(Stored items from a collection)
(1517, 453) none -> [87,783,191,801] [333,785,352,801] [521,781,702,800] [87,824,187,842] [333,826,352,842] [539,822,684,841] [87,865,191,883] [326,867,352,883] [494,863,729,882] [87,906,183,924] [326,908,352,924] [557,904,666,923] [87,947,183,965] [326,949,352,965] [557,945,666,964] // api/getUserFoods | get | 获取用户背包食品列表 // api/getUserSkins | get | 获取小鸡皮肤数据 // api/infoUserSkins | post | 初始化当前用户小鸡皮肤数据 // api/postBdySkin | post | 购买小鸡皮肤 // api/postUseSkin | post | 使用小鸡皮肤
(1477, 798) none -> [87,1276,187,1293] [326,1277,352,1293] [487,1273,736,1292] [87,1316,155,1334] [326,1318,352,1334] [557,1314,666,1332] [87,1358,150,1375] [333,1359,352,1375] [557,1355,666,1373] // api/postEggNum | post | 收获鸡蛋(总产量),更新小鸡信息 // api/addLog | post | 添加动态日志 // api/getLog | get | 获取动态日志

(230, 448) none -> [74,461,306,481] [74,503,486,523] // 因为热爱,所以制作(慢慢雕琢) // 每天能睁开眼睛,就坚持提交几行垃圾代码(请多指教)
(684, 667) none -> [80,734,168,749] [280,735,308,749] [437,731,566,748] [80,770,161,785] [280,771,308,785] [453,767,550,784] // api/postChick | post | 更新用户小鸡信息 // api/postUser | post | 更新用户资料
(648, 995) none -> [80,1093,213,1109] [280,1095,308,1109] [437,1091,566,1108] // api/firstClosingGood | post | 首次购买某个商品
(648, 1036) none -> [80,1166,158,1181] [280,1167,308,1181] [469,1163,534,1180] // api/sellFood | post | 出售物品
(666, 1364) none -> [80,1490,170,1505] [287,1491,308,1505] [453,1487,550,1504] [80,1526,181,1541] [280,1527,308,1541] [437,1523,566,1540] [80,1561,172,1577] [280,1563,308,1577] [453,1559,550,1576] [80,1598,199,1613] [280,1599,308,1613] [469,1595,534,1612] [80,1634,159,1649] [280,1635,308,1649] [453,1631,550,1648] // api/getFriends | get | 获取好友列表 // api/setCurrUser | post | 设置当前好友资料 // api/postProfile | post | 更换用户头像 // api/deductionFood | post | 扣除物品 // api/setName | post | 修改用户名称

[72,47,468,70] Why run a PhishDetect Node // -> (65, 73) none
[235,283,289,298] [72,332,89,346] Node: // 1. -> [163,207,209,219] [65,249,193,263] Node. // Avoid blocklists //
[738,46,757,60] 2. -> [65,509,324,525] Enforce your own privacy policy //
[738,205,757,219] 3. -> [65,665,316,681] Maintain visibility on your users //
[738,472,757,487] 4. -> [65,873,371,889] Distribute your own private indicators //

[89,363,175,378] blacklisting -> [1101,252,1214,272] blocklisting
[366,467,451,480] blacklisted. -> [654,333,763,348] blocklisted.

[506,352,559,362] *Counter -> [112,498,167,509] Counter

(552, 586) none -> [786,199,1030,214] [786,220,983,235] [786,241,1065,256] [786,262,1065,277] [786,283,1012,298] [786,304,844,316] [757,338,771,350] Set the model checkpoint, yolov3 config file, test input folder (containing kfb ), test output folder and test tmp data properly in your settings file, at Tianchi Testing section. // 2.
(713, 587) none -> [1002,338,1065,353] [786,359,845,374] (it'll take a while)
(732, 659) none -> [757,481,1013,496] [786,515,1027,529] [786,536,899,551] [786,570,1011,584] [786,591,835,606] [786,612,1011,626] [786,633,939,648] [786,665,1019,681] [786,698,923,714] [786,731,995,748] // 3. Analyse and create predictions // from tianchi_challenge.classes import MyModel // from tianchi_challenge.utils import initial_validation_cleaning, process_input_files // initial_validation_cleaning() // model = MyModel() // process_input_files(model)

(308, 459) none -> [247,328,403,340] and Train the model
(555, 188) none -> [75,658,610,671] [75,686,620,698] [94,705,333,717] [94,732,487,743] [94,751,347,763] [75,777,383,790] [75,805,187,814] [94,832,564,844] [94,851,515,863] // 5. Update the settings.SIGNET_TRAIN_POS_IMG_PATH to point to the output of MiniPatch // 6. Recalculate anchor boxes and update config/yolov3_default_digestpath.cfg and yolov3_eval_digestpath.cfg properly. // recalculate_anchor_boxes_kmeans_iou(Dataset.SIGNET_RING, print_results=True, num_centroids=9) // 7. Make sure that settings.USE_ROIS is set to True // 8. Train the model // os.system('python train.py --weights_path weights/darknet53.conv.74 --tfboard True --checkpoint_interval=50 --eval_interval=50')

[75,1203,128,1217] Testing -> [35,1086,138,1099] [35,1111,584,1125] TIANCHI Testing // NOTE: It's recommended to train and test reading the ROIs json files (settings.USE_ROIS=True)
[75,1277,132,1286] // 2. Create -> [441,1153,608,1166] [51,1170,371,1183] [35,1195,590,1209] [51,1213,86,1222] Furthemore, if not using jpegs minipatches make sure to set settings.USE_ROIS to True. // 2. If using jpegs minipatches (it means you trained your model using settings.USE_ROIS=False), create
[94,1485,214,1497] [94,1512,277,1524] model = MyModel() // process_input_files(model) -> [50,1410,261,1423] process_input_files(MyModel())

## [YOUR INSTRUCTIONS]
Extract every line above containing the word "Node".

## [RESPONSE]
[72,47,468,70] Why run a PhishDetect Node // -> (65, 73) none
[235,283,289,298] [72,332,89,346] Node: // 1. -> [163,207,209,219] [65,249,193,263] Node. // Avoid blocklists //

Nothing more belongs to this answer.